▶ [Exercise prompt] Check every line of the data below for the string "console", and copy the ones that hold it.

▶ [Content revision data]
★ ★ ★ ★ ★ ★ ★
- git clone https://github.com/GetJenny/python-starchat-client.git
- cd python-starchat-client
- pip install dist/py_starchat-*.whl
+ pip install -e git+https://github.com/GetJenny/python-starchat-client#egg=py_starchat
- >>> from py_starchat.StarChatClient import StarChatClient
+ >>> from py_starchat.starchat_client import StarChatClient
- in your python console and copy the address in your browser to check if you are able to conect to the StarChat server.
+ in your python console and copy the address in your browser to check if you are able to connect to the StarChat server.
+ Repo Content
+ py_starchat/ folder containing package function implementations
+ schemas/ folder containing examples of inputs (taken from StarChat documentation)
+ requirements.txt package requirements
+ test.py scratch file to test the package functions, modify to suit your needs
★ ★ ★ ★ ★ ★ ★
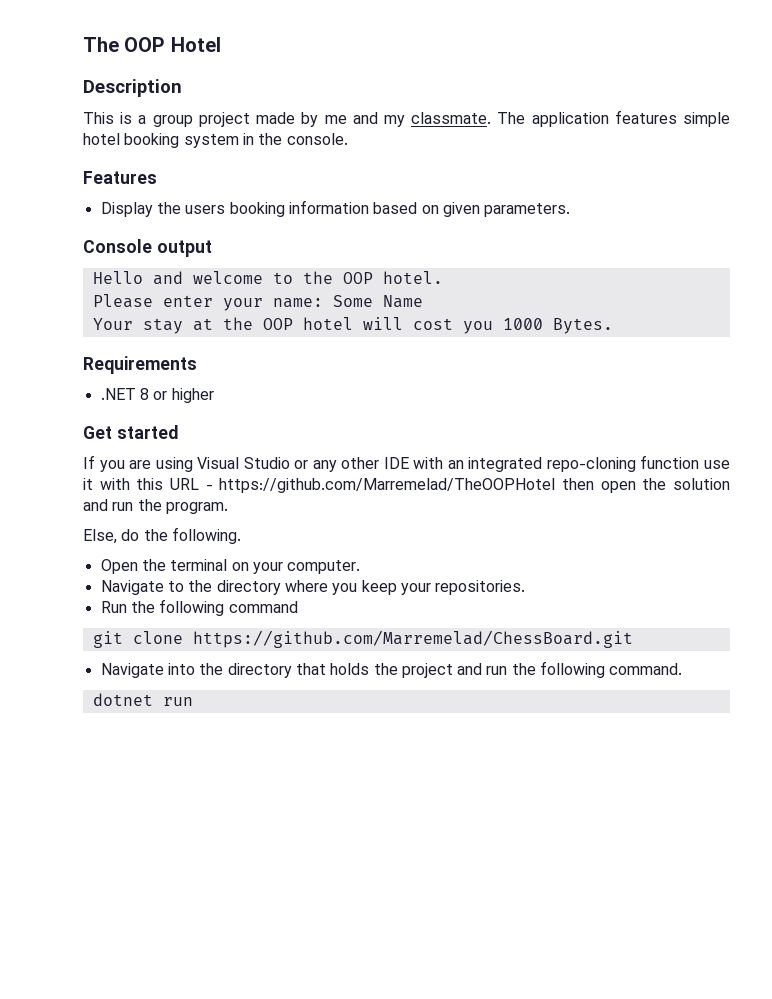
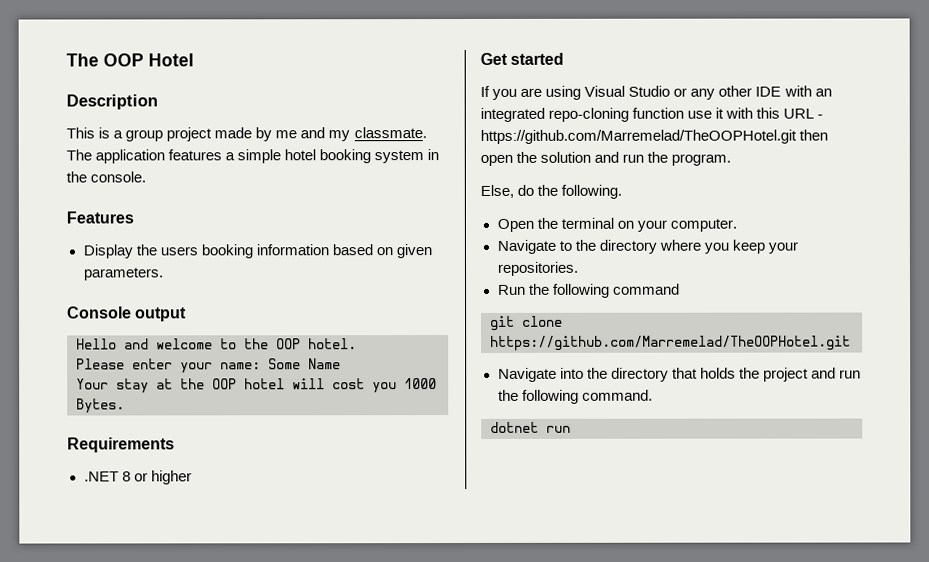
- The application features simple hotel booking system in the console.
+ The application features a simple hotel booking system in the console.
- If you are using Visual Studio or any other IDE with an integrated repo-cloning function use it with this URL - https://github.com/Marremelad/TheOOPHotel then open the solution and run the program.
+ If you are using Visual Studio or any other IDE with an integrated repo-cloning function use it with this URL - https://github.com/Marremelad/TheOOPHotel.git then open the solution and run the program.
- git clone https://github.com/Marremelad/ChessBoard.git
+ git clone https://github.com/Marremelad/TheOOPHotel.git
★ ★ ★ ★ ★ ★ ★
▶ [Task result]
- in your python console and copy the address in your browser to check if you are able to conect to the StarChat server.
+ in your python console and copy the address in your browser to check if you are able to connect to the StarChat server.
- The application features simple hotel booking system in the console.
+ The application features a simple hotel booking system in the console.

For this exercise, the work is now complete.